User interface change data
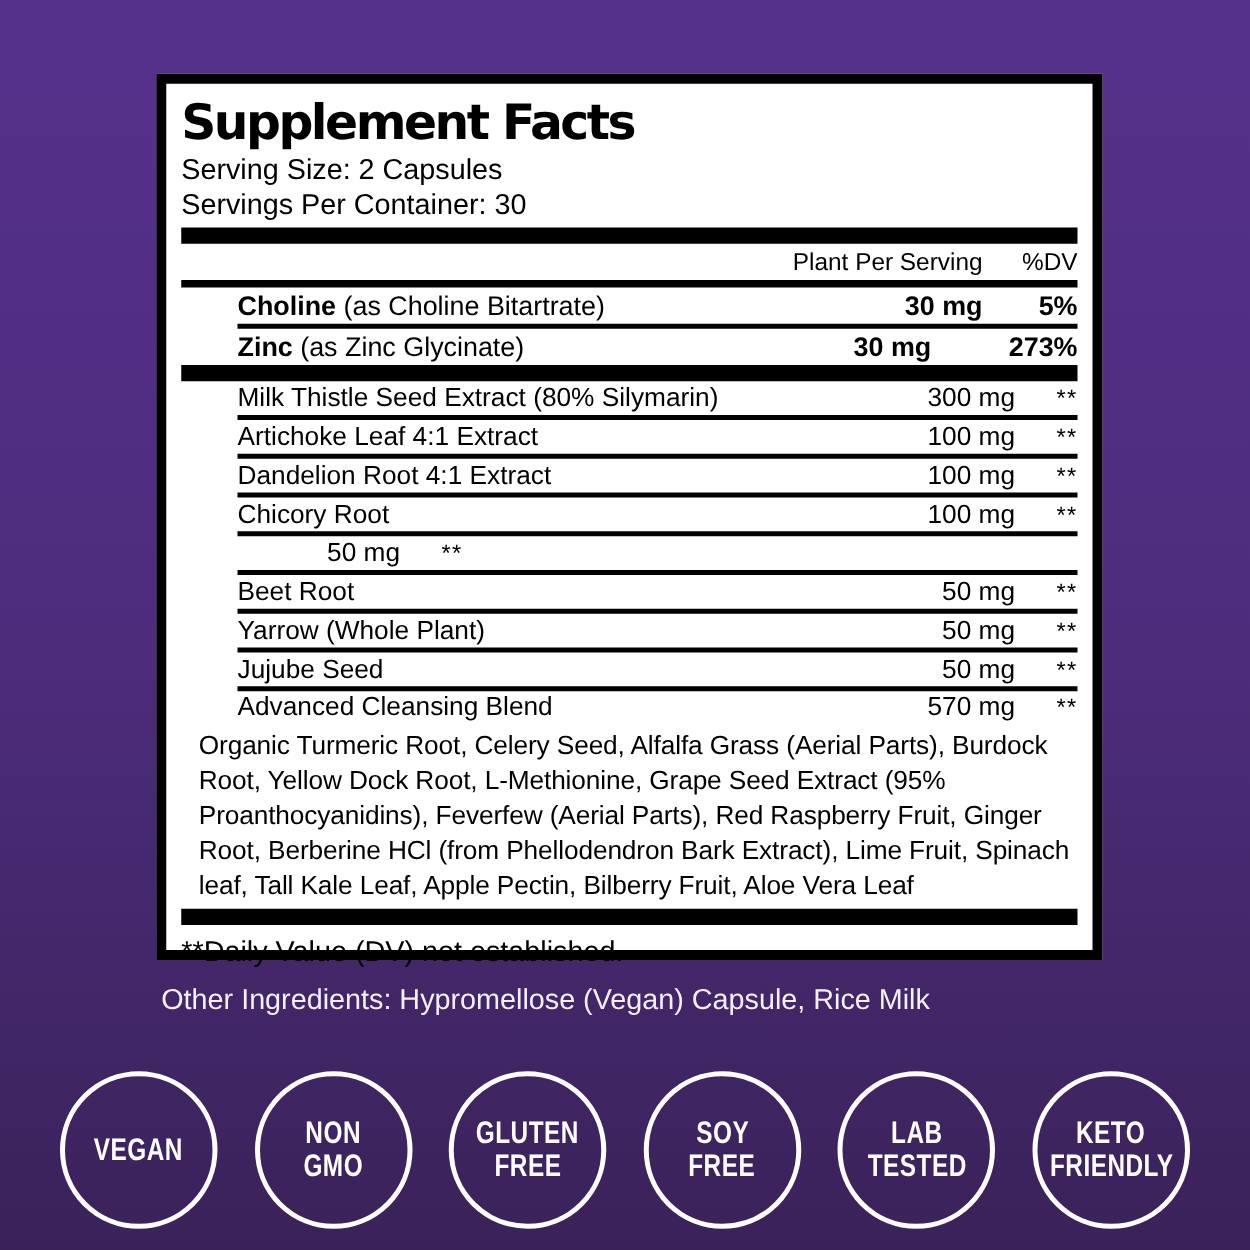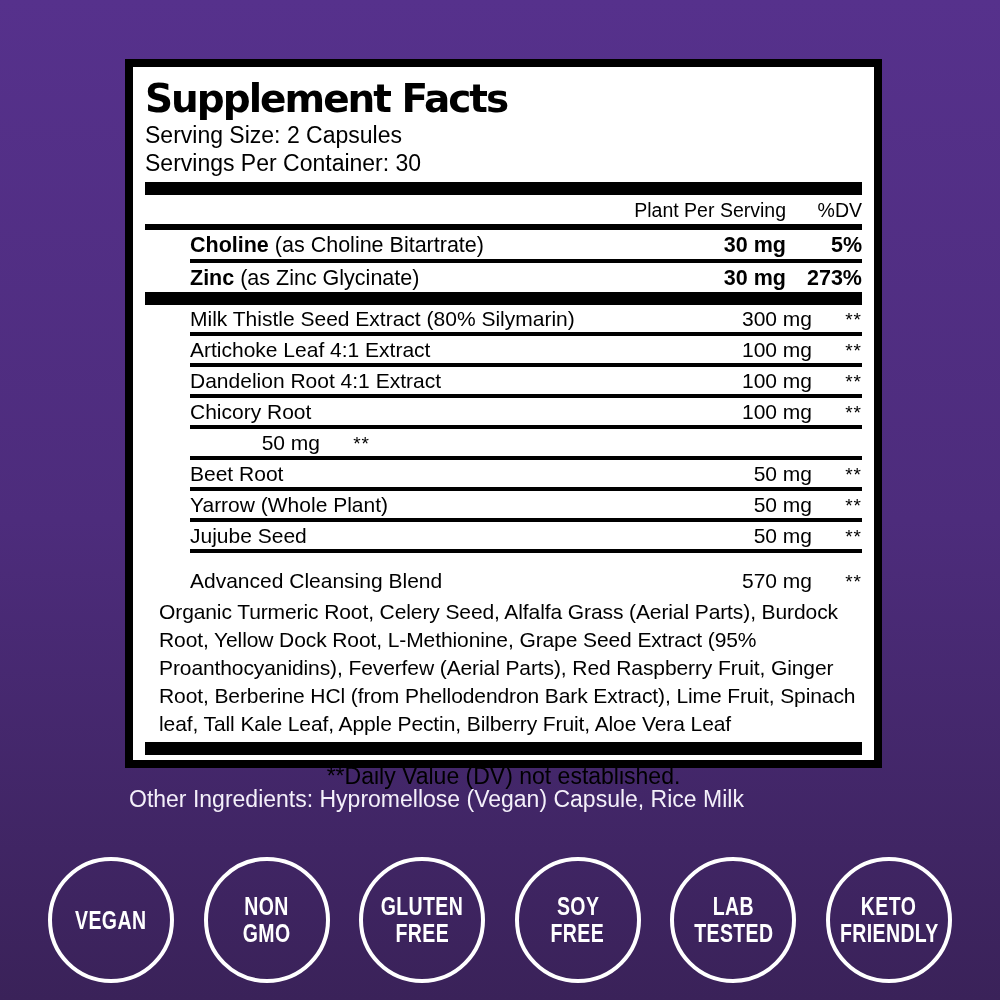--- a/index.html
+++ b/index.html
@@ -38,7 +38,7 @@
   .row.nutrient{font-size:21.5px;line-height:24px;padding:3px 0 2px;}
   .row.nutrient .dv{width:76px;}
   .row.nutrient .amt,.row.nutrient .dv{font-weight:bold;}
-  .row.nutrient:last-of-type{border-bottom:none;}
+  .row.nutrient:last-of-type{border-bottom:none;gap:41px;}
   .row.herbal .dv,.row.blend .dv{width:50px;}
   .row.blend{border-bottom:none;padding-top:16px;}
   .bold{font-weight:bold;}

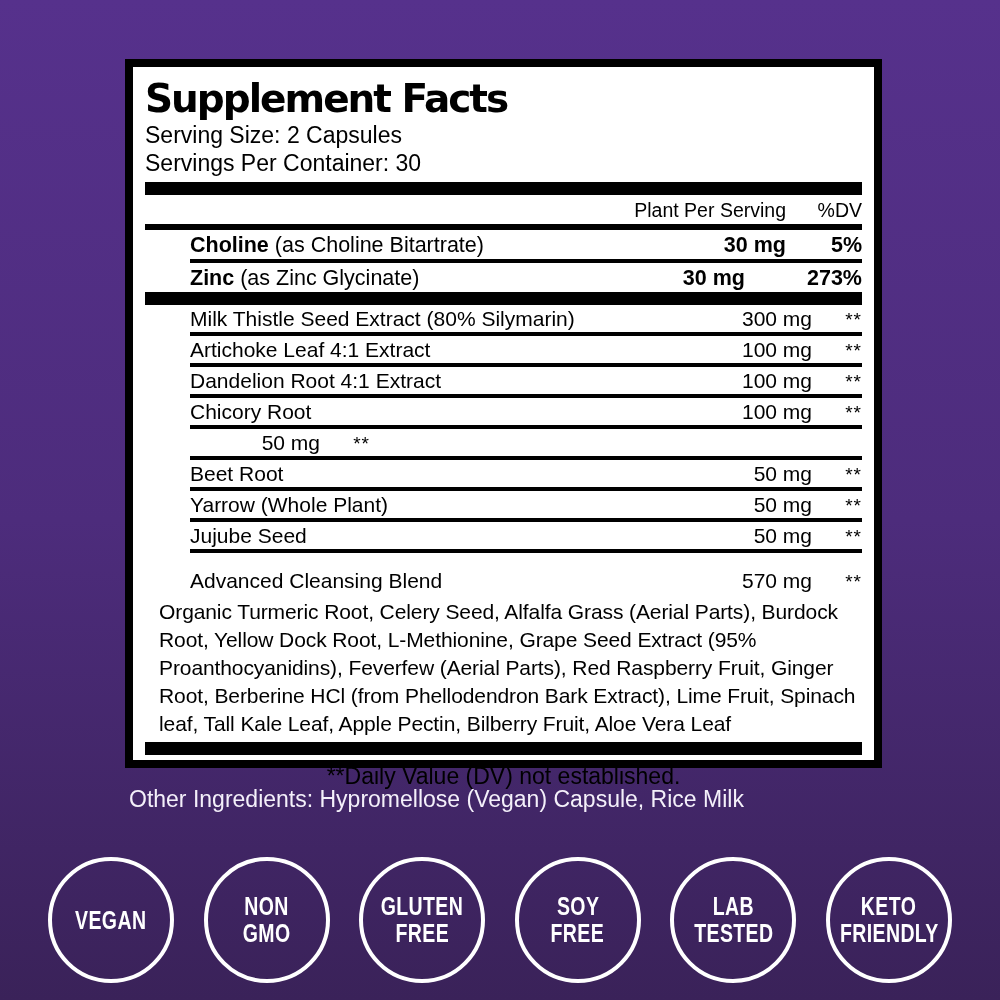--- a/index.html
+++ b/index.html
@@ -40,7 +40,7 @@
   .row.nutrient .amt,.row.nutrient .dv{font-weight:bold;}
   .row.nutrient:last-of-type{border-bottom:none;gap:41px;}
   .row.herbal .dv,.row.blend .dv{width:50px;}
-  .row.blend{border-bottom:none;padding-top:16px;}
+  .row.blend{border-bottom:none;padding-top:1px;}
   .bold{font-weight:bold;}
   .dv-star{font-size:19px;letter-spacing:1px;}
   .blend-desc{

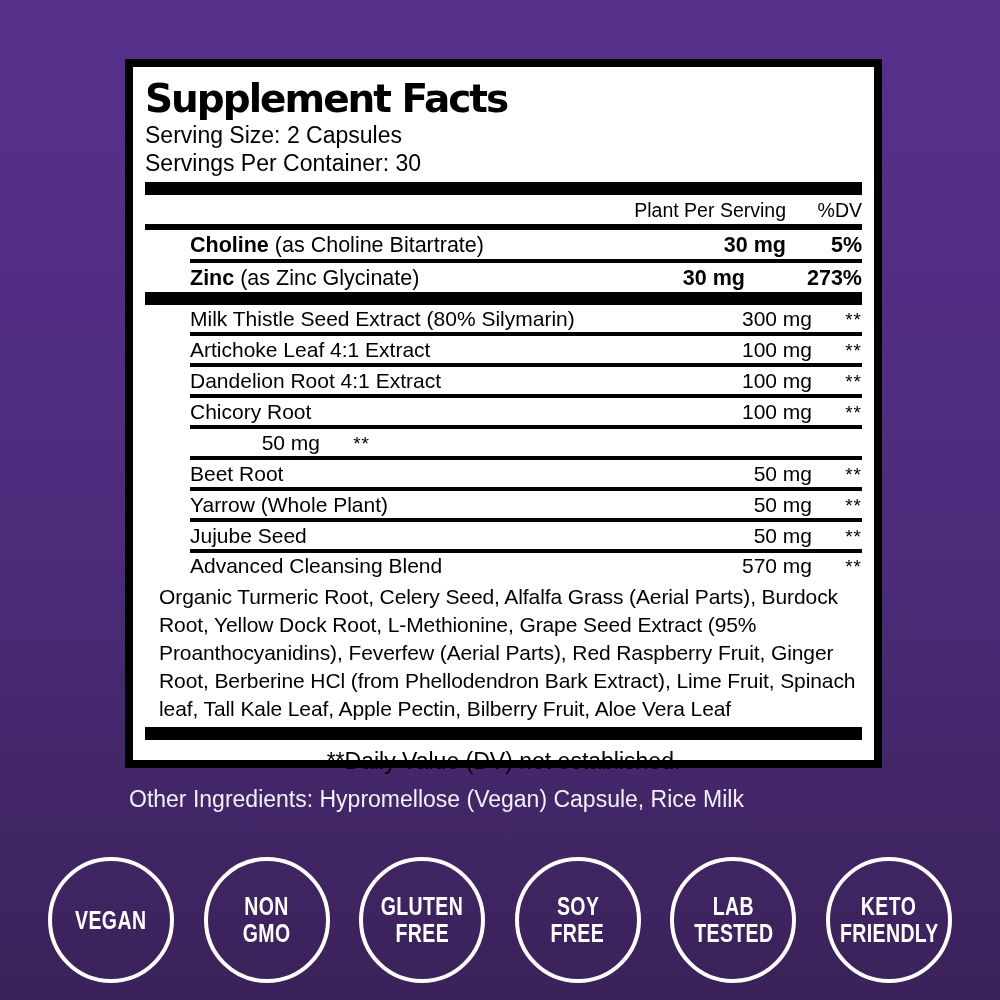--- a/index.html
+++ b/index.html
@@ -47,7 +47,7 @@
     font-size:21px;line-height:28px;letter-spacing:-0.1px;
     padding:4px 2px 4px 14px;
   }
-  .footnote{font-size:23px;line-height:26px;padding:8px 0;text-align:center;}
+  .footnote{font-size:23px;line-height:26px;padding:8px 0;}
   .other-ing{
     position:absolute;left:129px;top:786px;color:var(--light);
     font-size:23px;line-height:26px;

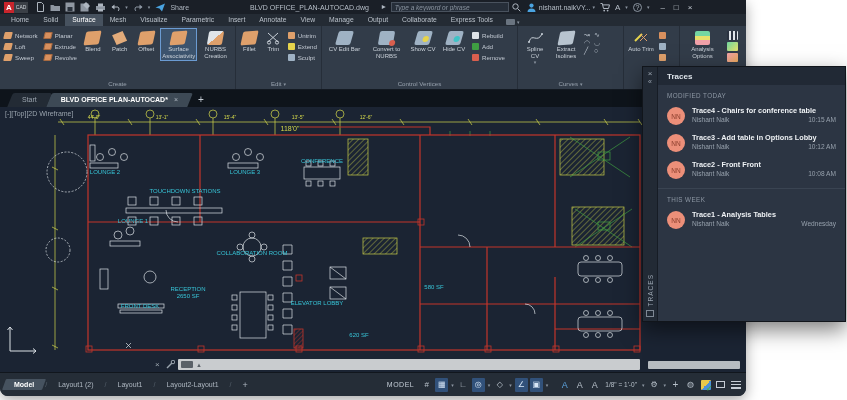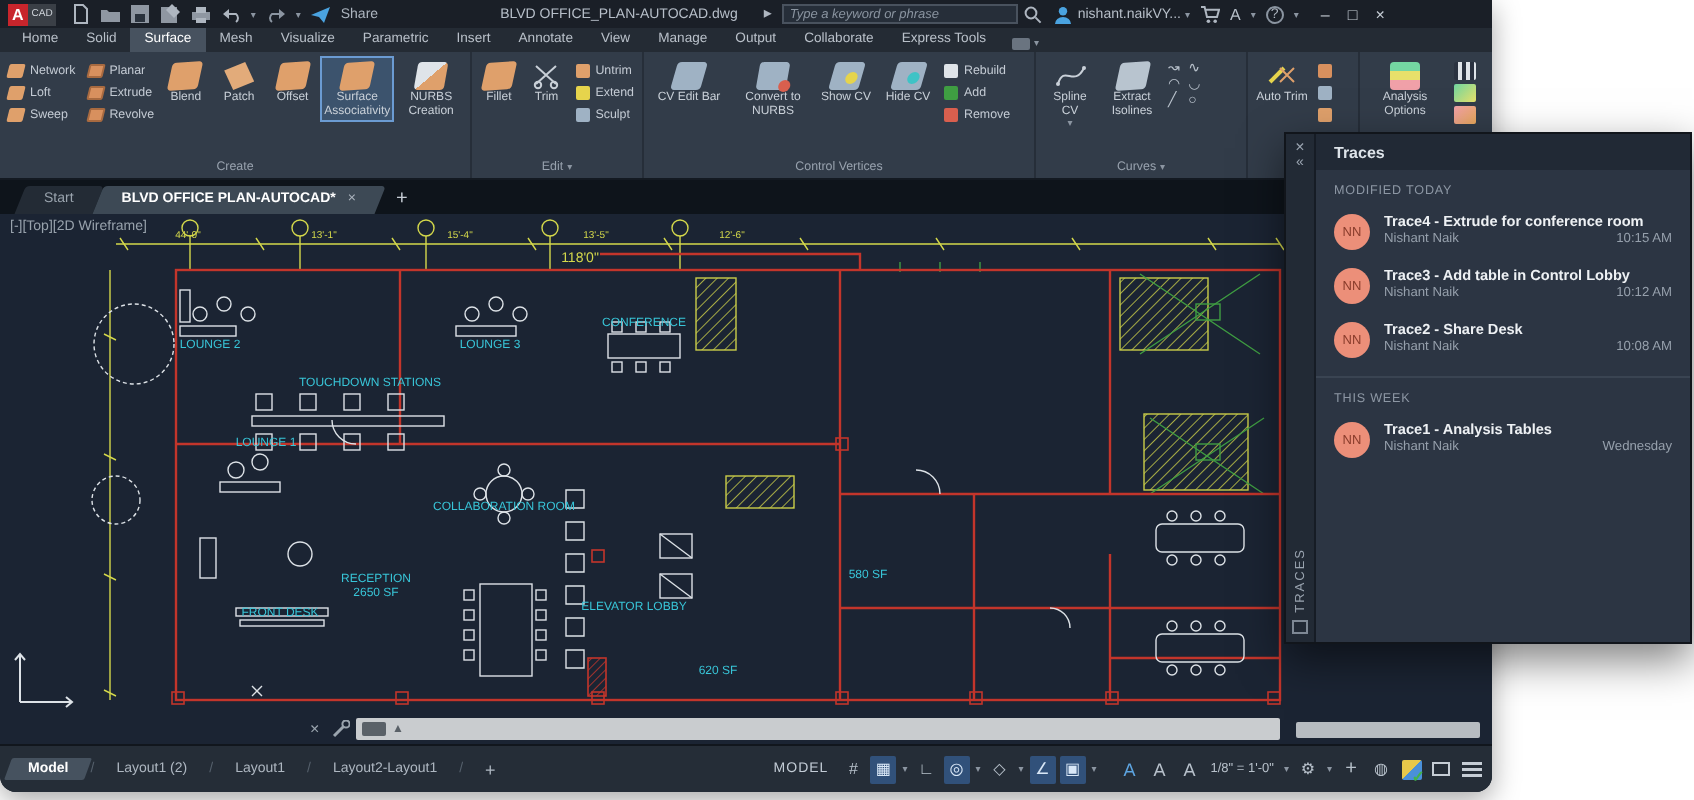--- a/index.html
+++ b/index.html
@@ -709,7 +709,7 @@
     <div class="trace-item">
       <span class="avatar">NN</span>
       <div class="trace-body">
-        <div class="trace-title">Trace4 - Extrude for conference room</div>
+        <div class="trace-title">Trace4 - Chairs for conference table</div>
         <div class="trace-meta">
           <span>Nishant Naik</span>
           <span>10:15 AM</span>

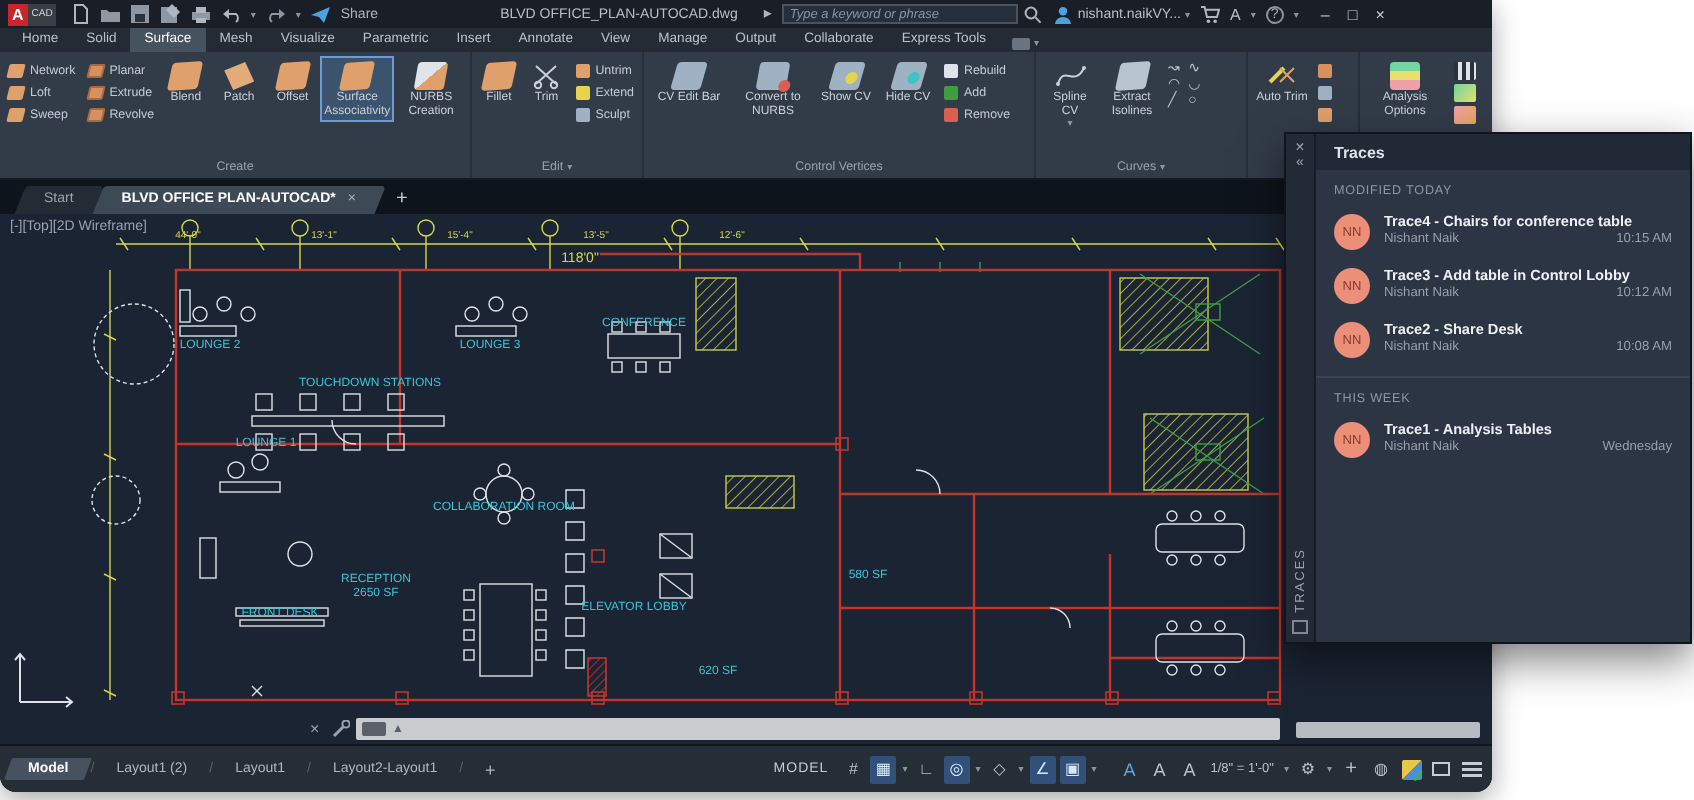--- a/index.html
+++ b/index.html
@@ -720,7 +720,7 @@
     <div class="trace-item">
       <span class="avatar">NN</span>
       <div class="trace-body">
-        <div class="trace-title">Trace3 - Add table in Control Lobby</div>
+        <div class="trace-title">Trace3 - Add table in Options Lobby</div>
         <div class="trace-meta">
           <span>Nishant Naik</span>
           <span>10:12 AM</span>

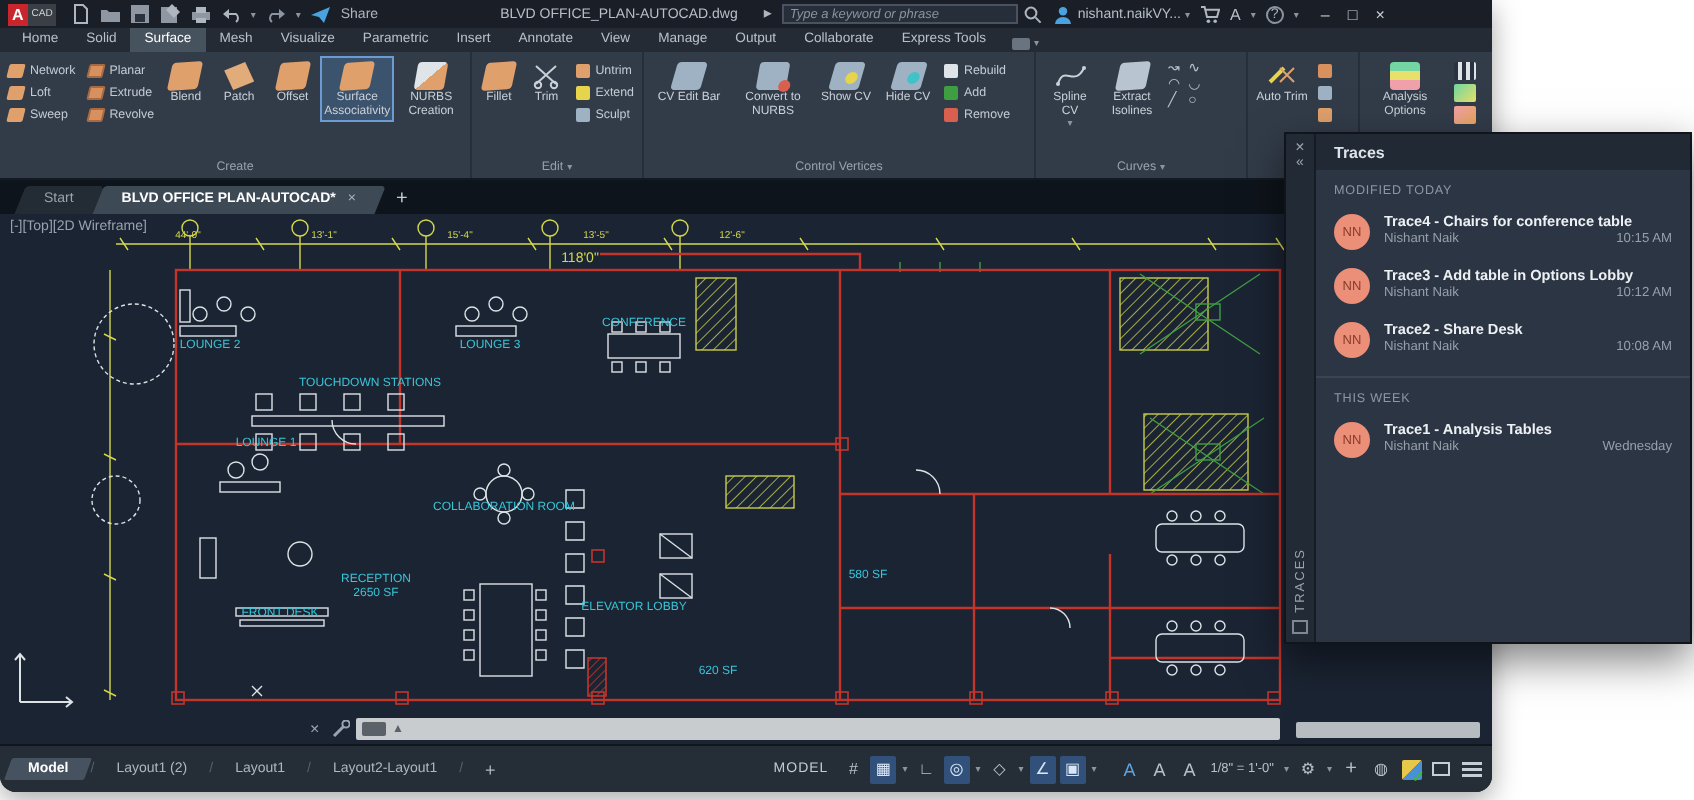--- a/index.html
+++ b/index.html
@@ -731,7 +731,7 @@
     <div class="trace-item">
       <span class="avatar">NN</span>
       <div class="trace-body">
-        <div class="trace-title">Trace2 - Share Desk</div>
+        <div class="trace-title">Trace2 - Front Front</div>
         <div class="trace-meta">
           <span>Nishant Naik</span>
           <span>10:08 AM</span>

* _Instructions to follow_:
An exact copy of all the entries above is required, with every picture left out.

* _Answer section_:
--- a/index.html
+++ b/index.html
@@ -38,7 +38,7 @@
   .row.nutrient{font-size:21.5px;line-height:24px;padding:3px 0 2px;}
   .row.nutrient .dv{width:76px;}
   .row.nutrient .amt,.row.nutrient .dv{font-weight:bold;}
-  .row.nutrient:last-of-type{border-bottom:none;}
+  .row.nutrient:last-of-type{border-bottom:none;gap:41px;}
   .row.herbal .dv,.row.blend .dv{width:50px;}
   .row.blend{border-bottom:none;padding-top:16px;}
   .bold{font-weight:bold;}

--- a/index.html
+++ b/index.html
@@ -40,7 +40,7 @@
   .row.nutrient .amt,.row.nutrient .dv{font-weight:bold;}
   .row.nutrient:last-of-type{border-bottom:none;gap:41px;}
   .row.herbal .dv,.row.blend .dv{width:50px;}
-  .row.blend{border-bottom:none;padding-top:16px;}
+  .row.blend{border-bottom:none;padding-top:1px;}
   .bold{font-weight:bold;}
   .dv-star{font-size:19px;letter-spacing:1px;}
   .blend-desc{

--- a/index.html
+++ b/index.html
@@ -47,7 +47,7 @@
     font-size:21px;line-height:28px;letter-spacing:-0.1px;
     padding:4px 2px 4px 14px;
   }
-  .footnote{font-size:23px;line-height:26px;padding:8px 0;text-align:center;}
+  .footnote{font-size:23px;line-height:26px;padding:8px 0;}
   .other-ing{
     position:absolute;left:129px;top:786px;color:var(--light);
     font-size:23px;line-height:26px;

--- a/index.html
+++ b/index.html
@@ -709,7 +709,7 @@
     <div class="trace-item">
       <span class="avatar">NN</span>
       <div class="trace-body">
-        <div class="trace-title">Trace4 - Extrude for conference room</div>
+        <div class="trace-title">Trace4 - Chairs for conference table</div>
         <div class="trace-meta">
           <span>Nishant Naik</span>
           <span>10:15 AM</span>

--- a/index.html
+++ b/index.html
@@ -720,7 +720,7 @@
     <div class="trace-item">
       <span class="avatar">NN</span>
       <div class="trace-body">
-        <div class="trace-title">Trace3 - Add table in Control Lobby</div>
+        <div class="trace-title">Trace3 - Add table in Options Lobby</div>
         <div class="trace-meta">
           <span>Nishant Naik</span>
           <span>10:12 AM</span>

--- a/index.html
+++ b/index.html
@@ -731,7 +731,7 @@
     <div class="trace-item">
       <span class="avatar">NN</span>
       <div class="trace-body">
-        <div class="trace-title">Trace2 - Share Desk</div>
+        <div class="trace-title">Trace2 - Front Front</div>
         <div class="trace-meta">
           <span>Nishant Naik</span>
           <span>10:08 AM</span>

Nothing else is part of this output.